(Source records)
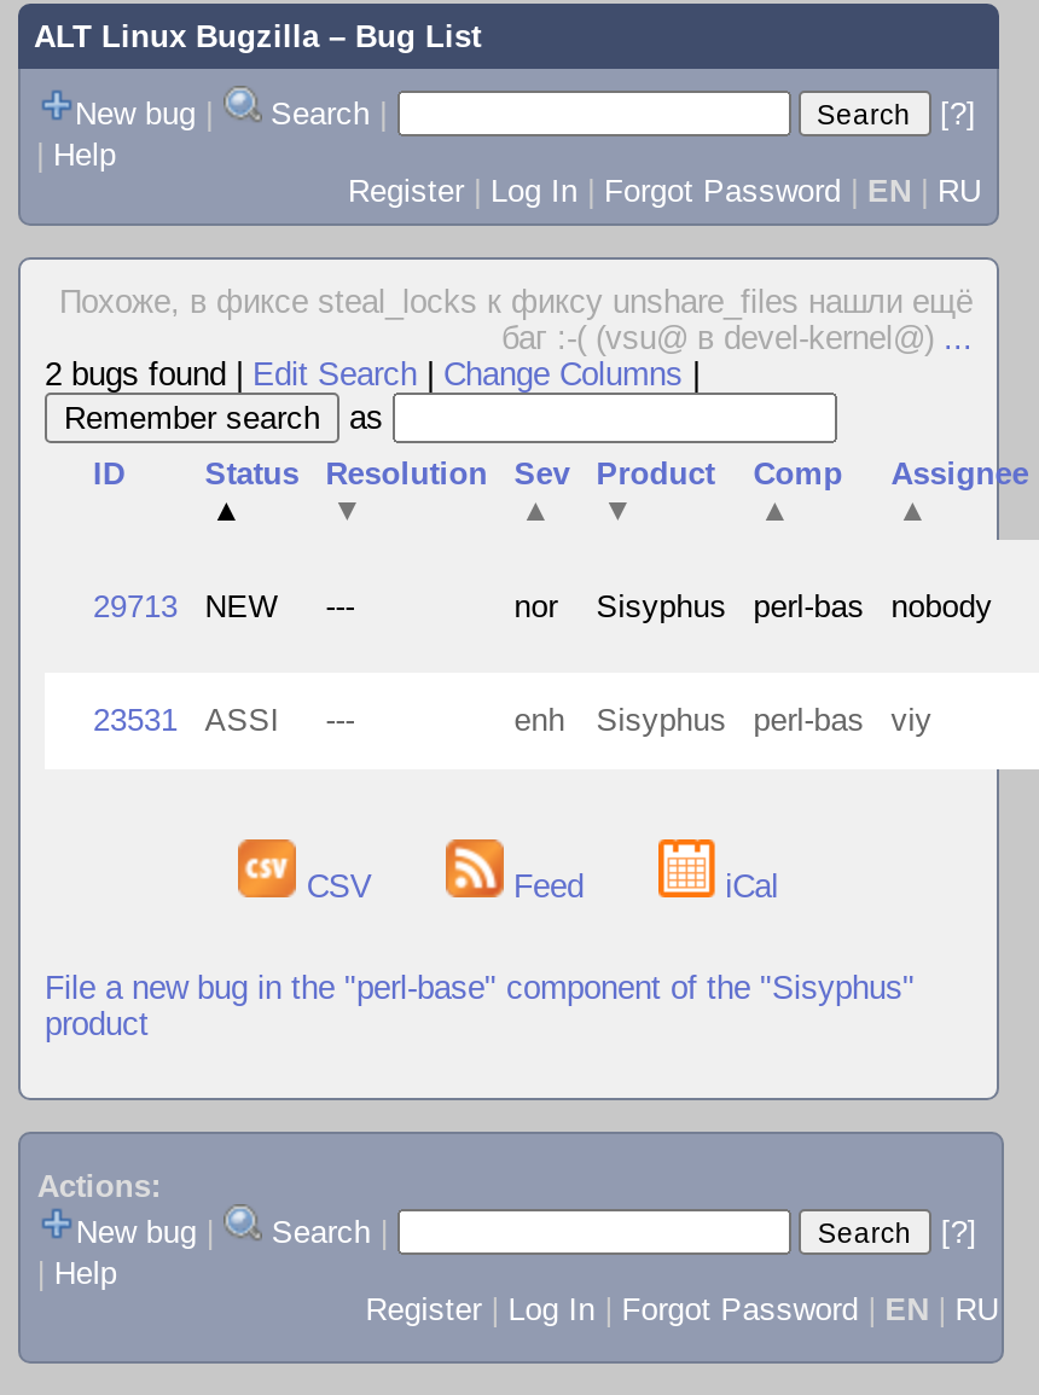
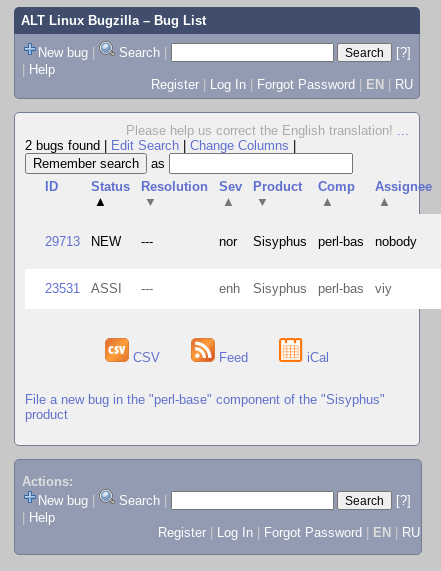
[59,284,973,356] Похоже, в фиксе steal_locks к фиксу unshare_files нашли ещё | баг :-( (vsu@ в devel-kernel@)... -> [126,123,409,138] Please help us correct the English translation!...

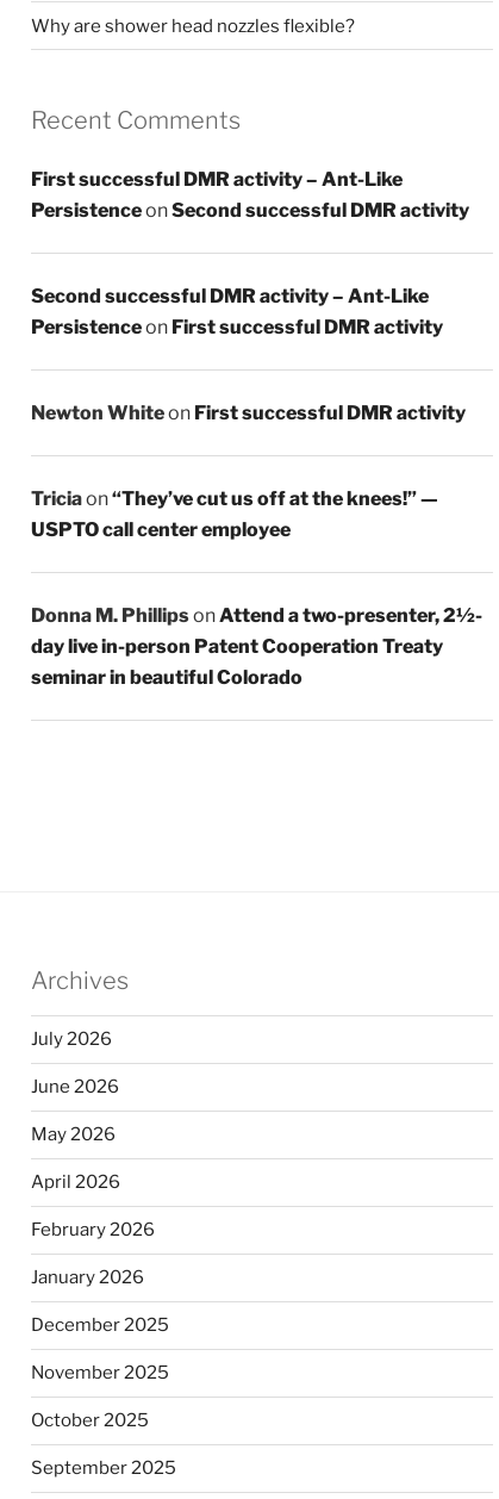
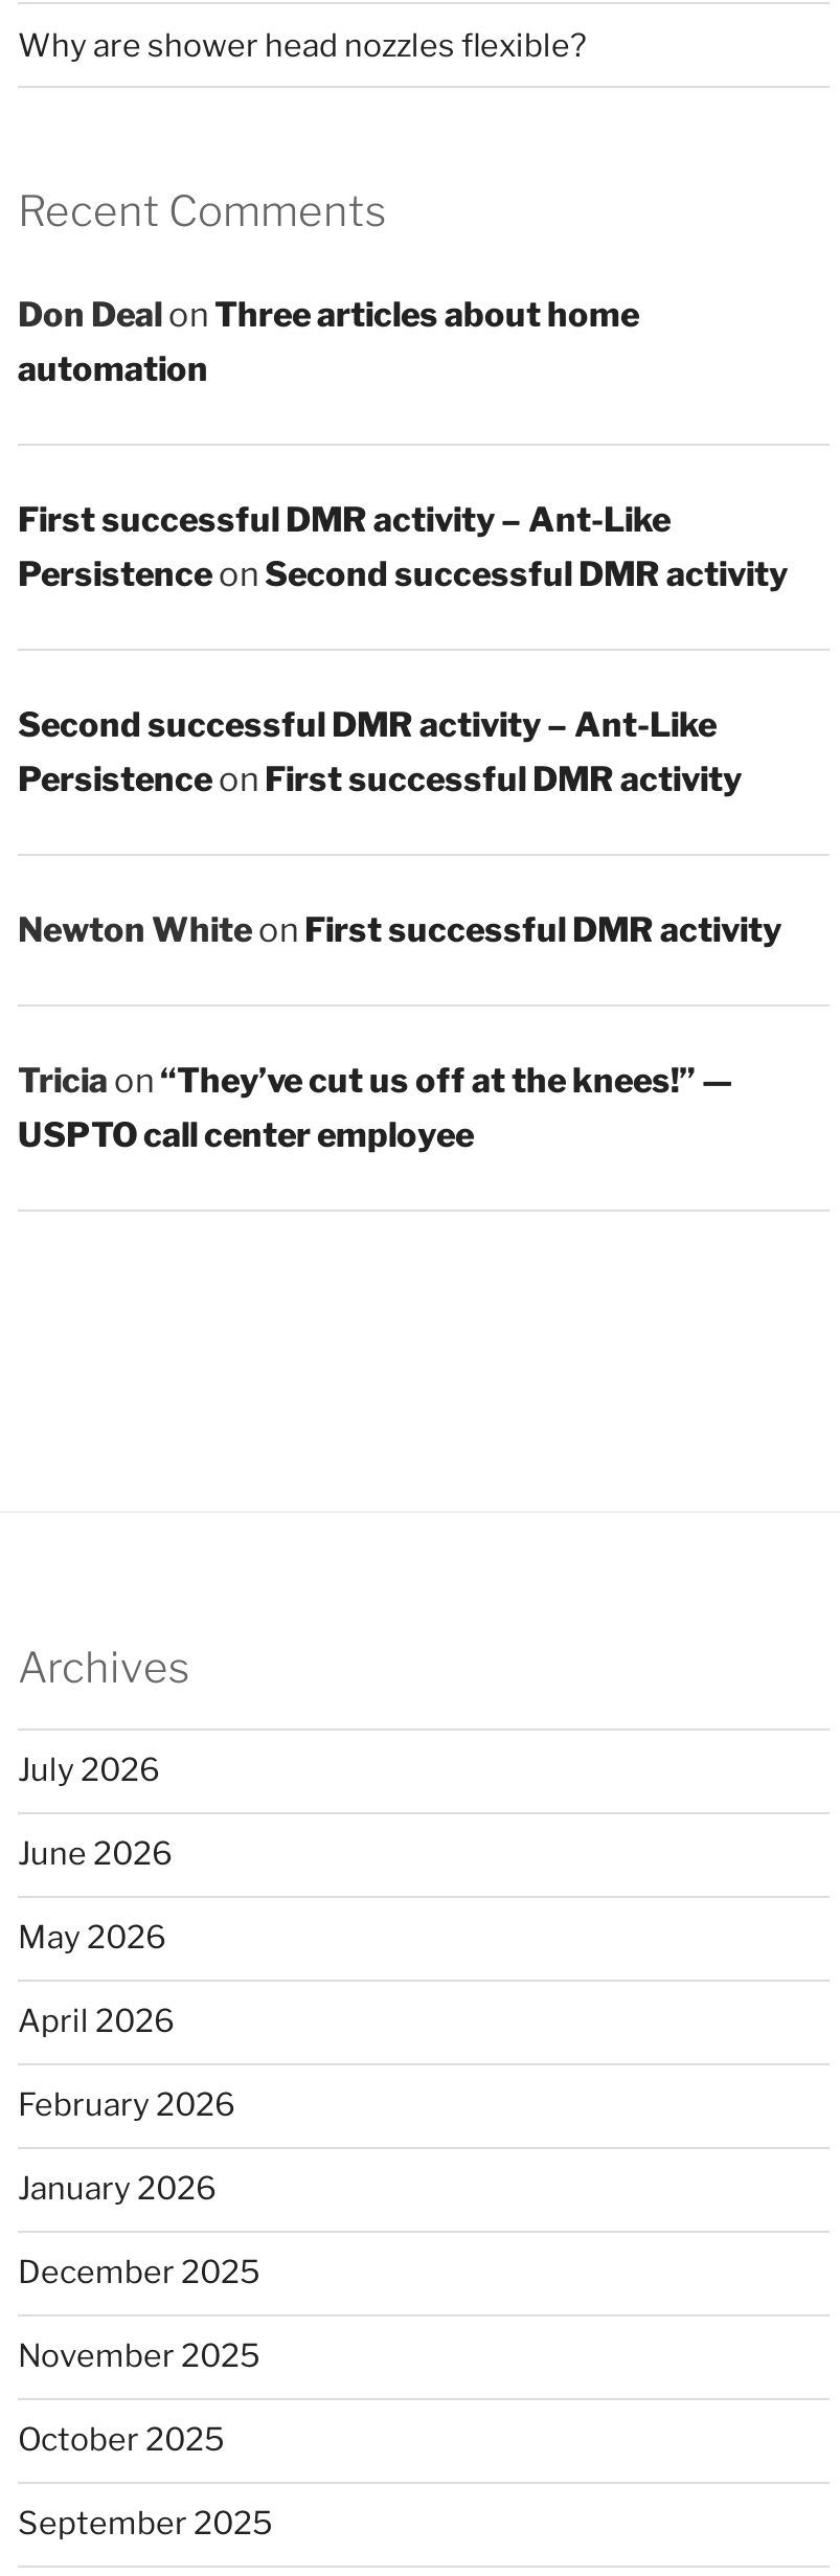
none -> [18,294,639,389] Don Deal on Three articles about home | automation
moved [31,168,469,541] -> [18,500,788,1154]: First successful DMR activity – Ant-Like | Persistence on Second successful DMR activity | Second successful DMR activity – Ant-Like | Persistence on First successful DMR activity | Newton White on First successful DMR activity | Tricia on “They’ve cut us off at the knees!” — | USPTO call center employee
[31,604,482,688] Donna M. Phillips on Attend a two-presenter, 2½- | day live in-person Patent Cooperation Treaty | seminar in beautiful Colorado -> none

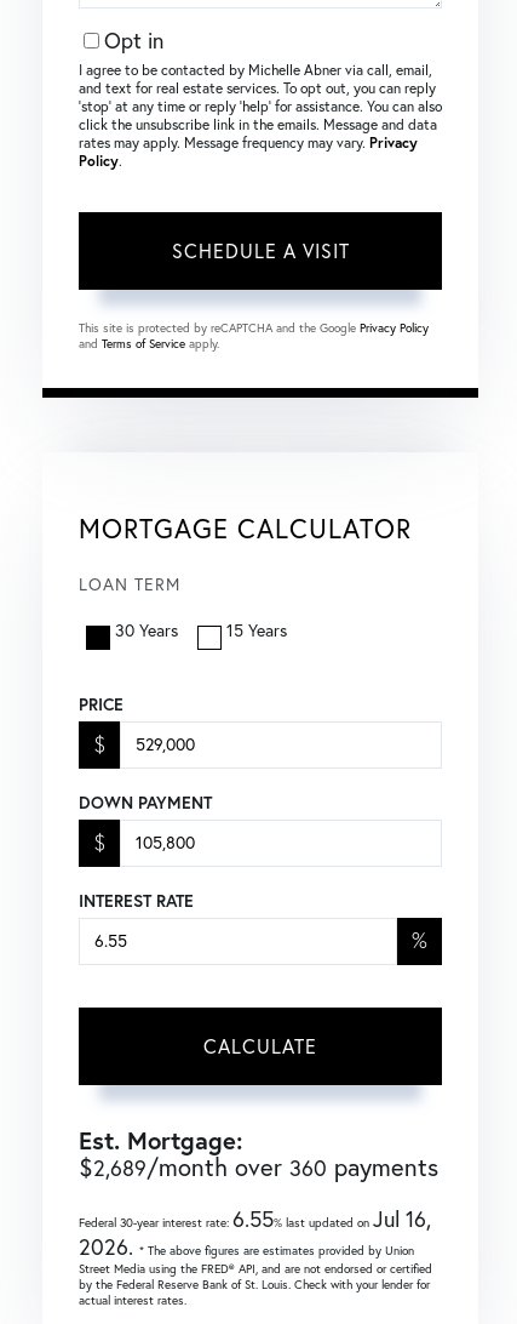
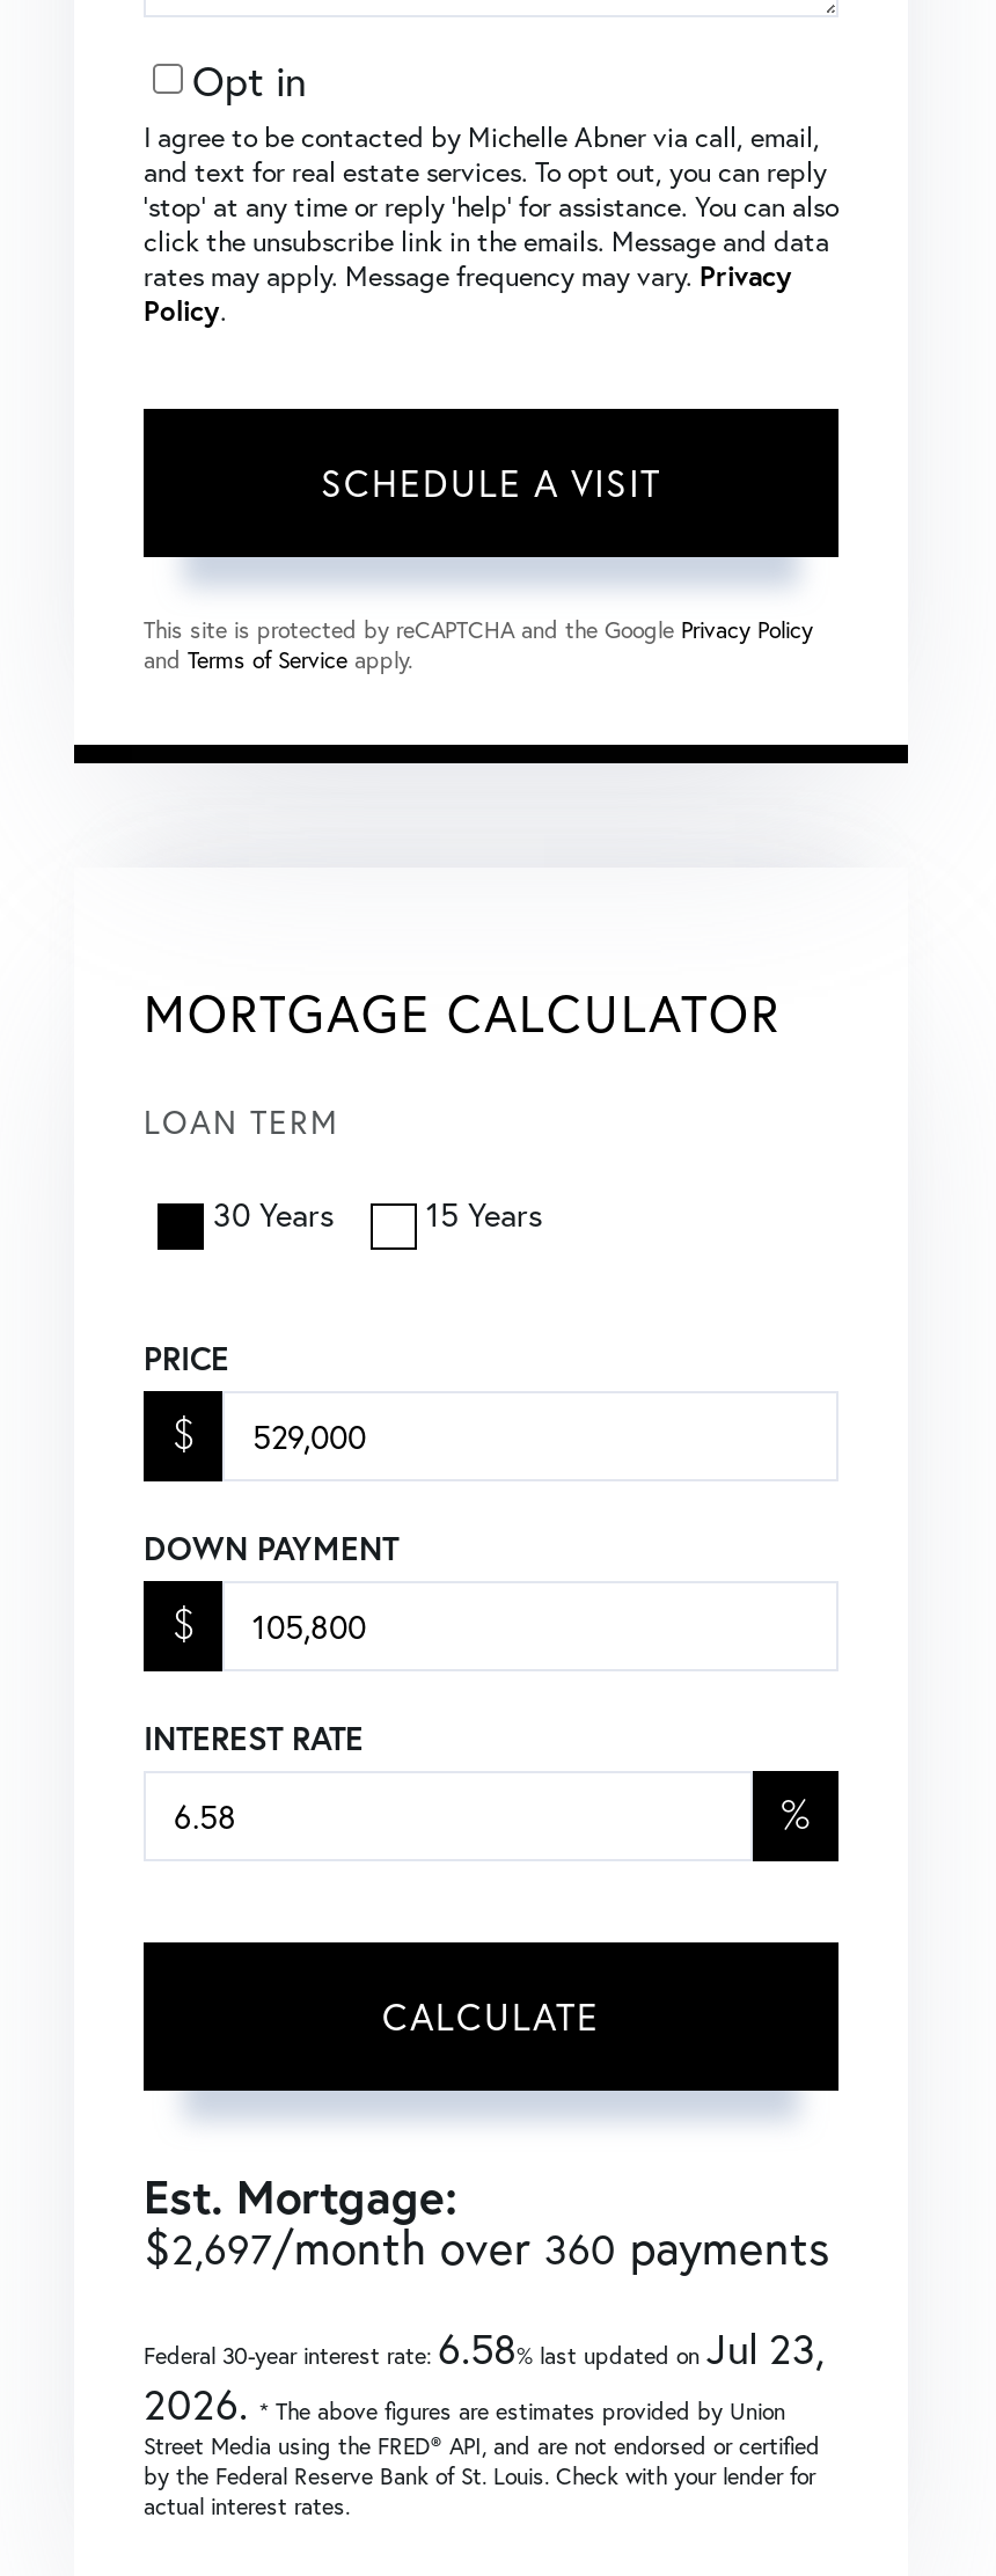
[79,1151,438,1182] $2,689/month over 360 payments -> [144,2216,829,2278] $2,697/month over 360 payments
[79,1205,431,1233] Federal 30-year interest rate:6.55% last updated onJul 16, -> [144,2320,825,2376] Federal 30-year interest rate:6.58% last updated onJul 23,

◆ Work item
This task calls for an exact copy of the data above, without pictures.

◆ Solution for this problem
[59,284,973,356] Похоже, в фиксе steal_locks к фиксу unshare_files нашли ещё | баг :-( (vsu@ в devel-kernel@)... -> [126,123,409,138] Please help us correct the English translation!...

none -> [18,294,639,389] Don Deal on Three articles about home | automation
moved [31,168,469,541] -> [18,500,788,1154]: First successful DMR activity – Ant-Like | Persistence on Second successful DMR activity | Second successful DMR activity – Ant-Like | Persistence on First successful DMR activity | Newton White on First successful DMR activity | Tricia on “They’ve cut us off at the knees!” — | USPTO call center employee
[31,604,482,688] Donna M. Phillips on Attend a two-presenter, 2½- | day live in-person Patent Cooperation Treaty | seminar in beautiful Colorado -> none

[79,1151,438,1182] $2,689/month over 360 payments -> [144,2216,829,2278] $2,697/month over 360 payments
[79,1205,431,1233] Federal 30-year interest rate:6.55% last updated onJul 16, -> [144,2320,825,2376] Federal 30-year interest rate:6.58% last updated onJul 23,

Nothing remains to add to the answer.